Die Nacht der Könige
München - "Das ist wie Tyson gegen Holyfield", sagte Phil Taylor im Vorfeld seines Finals bei der Darts-Weltmeisterschaft gegen den Niederländer Raymond van Barneveld.
Er hätte das Duell der beiden besten Spieler ihrer Zunft genauso gut mit Begegnungen zwischen Muhammad Ali und George Foreman oder Pete Sampras und Andre Agassi vergleichen können, die Botschaft wäre die gleiche geblieben.
Die Engländer hätten einen solchen Vergleich ohnehin gar nicht gebraucht, um zu begreifen, dass in der Circus Tavern in Purfleet das Spiel der Spiele auf sie wartete - die Menschen von der Insel haben eben einen etwas anderen Sportgeschmack.
Darts, Snooker, Poker: Der Brite an sich fühlt sich auch in Sportarten extrem wohl, in denen es nicht auf gestählte Körper ankommt. Das einzige Doping, das zum Beispiel Darts-Größen wie Taylor oder van Barneveld zu sich nehmen, ist vielleicht ab und zu einmal ein Bier oder eine deftige Mahlzeit.
Herzschlagfinale geht an van Barneveld
Das tut aber ihrer beeindruckenden Leistung keinerlei Abbruch, im Gegenteil: Das WM-Finale zwischen dem elfmaligen Weltmeister des Verbands PDC Taylor und dem viermaligen Weltmeister des Verbands BDO van Barneveld ließ in Sachen Hochklassigkeit und Dramatik keine Wünsche offen.
Mit 7:6 Sätzen entthronte van Barneveld am Ende eines denkwürdigen Abends "The Power" Taylor per Sudden Death im allerletzten Leg des allerletzten Satzes - im Elfmeterschießen oder im Tie-Break quasi.
"Das beste Finale, in dem ich gestanden habe"
"Von all den Finals, in denen ich gestanden habe, würde ich das hier als das beste bezeichnen", sagte Taylor, der zum ersten Mal seit der Finalniederlage 2003 wieder seinen Meister bei der WM gefunden hatte.

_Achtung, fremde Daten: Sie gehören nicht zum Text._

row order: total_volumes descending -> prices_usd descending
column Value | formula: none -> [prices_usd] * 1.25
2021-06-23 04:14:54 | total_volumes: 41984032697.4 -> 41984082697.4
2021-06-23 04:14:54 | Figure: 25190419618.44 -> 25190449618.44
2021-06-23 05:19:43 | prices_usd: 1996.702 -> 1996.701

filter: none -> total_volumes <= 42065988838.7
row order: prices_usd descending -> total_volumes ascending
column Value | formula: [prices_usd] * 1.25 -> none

Und den ausgerechnet in van Barneveld, der extra den Verband gewechselt hatte, weil er nicht mehr hören konnte, dass er zwar Weltmeister sei, aber nicht der beste Darts-Spieler der Welt, weil es in der PDC noch den unschlagbaren Phil Taylor gebe.
Freundschaftliches Verhältnis
Jetzt ist der Niederländer nicht nur zum ersten Mal PDC-Champion, sondern endlich auch der beste Darts-Spieler der Welt.

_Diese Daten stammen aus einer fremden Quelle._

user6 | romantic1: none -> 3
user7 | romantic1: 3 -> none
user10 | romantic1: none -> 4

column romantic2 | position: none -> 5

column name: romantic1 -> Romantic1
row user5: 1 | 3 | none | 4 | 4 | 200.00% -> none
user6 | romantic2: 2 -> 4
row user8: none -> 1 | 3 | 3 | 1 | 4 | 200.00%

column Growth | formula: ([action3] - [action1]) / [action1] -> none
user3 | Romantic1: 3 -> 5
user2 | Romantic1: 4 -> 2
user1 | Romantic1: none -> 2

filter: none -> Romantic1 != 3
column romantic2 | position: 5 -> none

"Das ist ein unglaublicher Start in das Jahr für mich", freute sich van Barneveld, lobte aber auch seinen Gegner: "Wir sind sehr gute Freunde, und wenn Phil einmal aufhören sollte, sollte man ihm ein Denkmal setzen. Was er für den Sport getan hat, ist unbeschreiblich."
Mit Doppel-20 zum Triumph
Kurz vor 23 Uhr englischer Zeit stand es in Purfleet 6:6 nach Sätzen, 5:5 in den Legs, also den einzelnen Aufnahmen. Das letzte Leg musste entscheiden, van Barnefeld traf das Bull's Eye und sicherte sich damit das Recht, als Erster werfen zu dürfen - ein großer Vorteil.
Dann ging es hin und her, Taylor legte die Höchstwertung von 180 Punkten vor, van Barneveld konterte prompt mit derselben Punktzahl.
Am Ende verteidigte van Barneveld den Vorteil des ersten Wurfs und brachte mit einem Treffer in die Doppel-20 seinen Punktestand auf null - der Triumph.
"Ich konnte nichts machen"
Jubel pur auf der einen Seite, aber auch faire Worte des Geschlagenen. "Das war das beste letzte Leg, das ich jemals gespielt habe", sagte Taylor. "Ich konnte nichts machen. Ich habe mein Bestes gegeben, doch die letzte Hürde konnte ich nicht überspringen."
3:0 hatte Taylor schon nach Sätzen geführt, doch dank unglaublicher 21 perfekter Serien von 180 Punkten kämpfte sich Raymond van Barneveld zurück ins Match. "Diese Zahl sagt viel darüber aus, wie gut man sein muss, um diesen Mann zu schlagen", sagte er in Richtung Taylor.
Großer Respekt voreinander
Die größten Gegner haben den größten Respekt voreinander. Das ist im Darts-Sport nicht anders als im Boxen oder im Tennis.
Phil "The Power" Taylor ist es weder gewohnt zu verlieren, noch tut er es gern. Aber man hat das Gefühl: Wenn er es verkraften kann, geschlagen zu werden, dann von Raymond van Barneveld, dem neuen Weltmeister aller Klassen.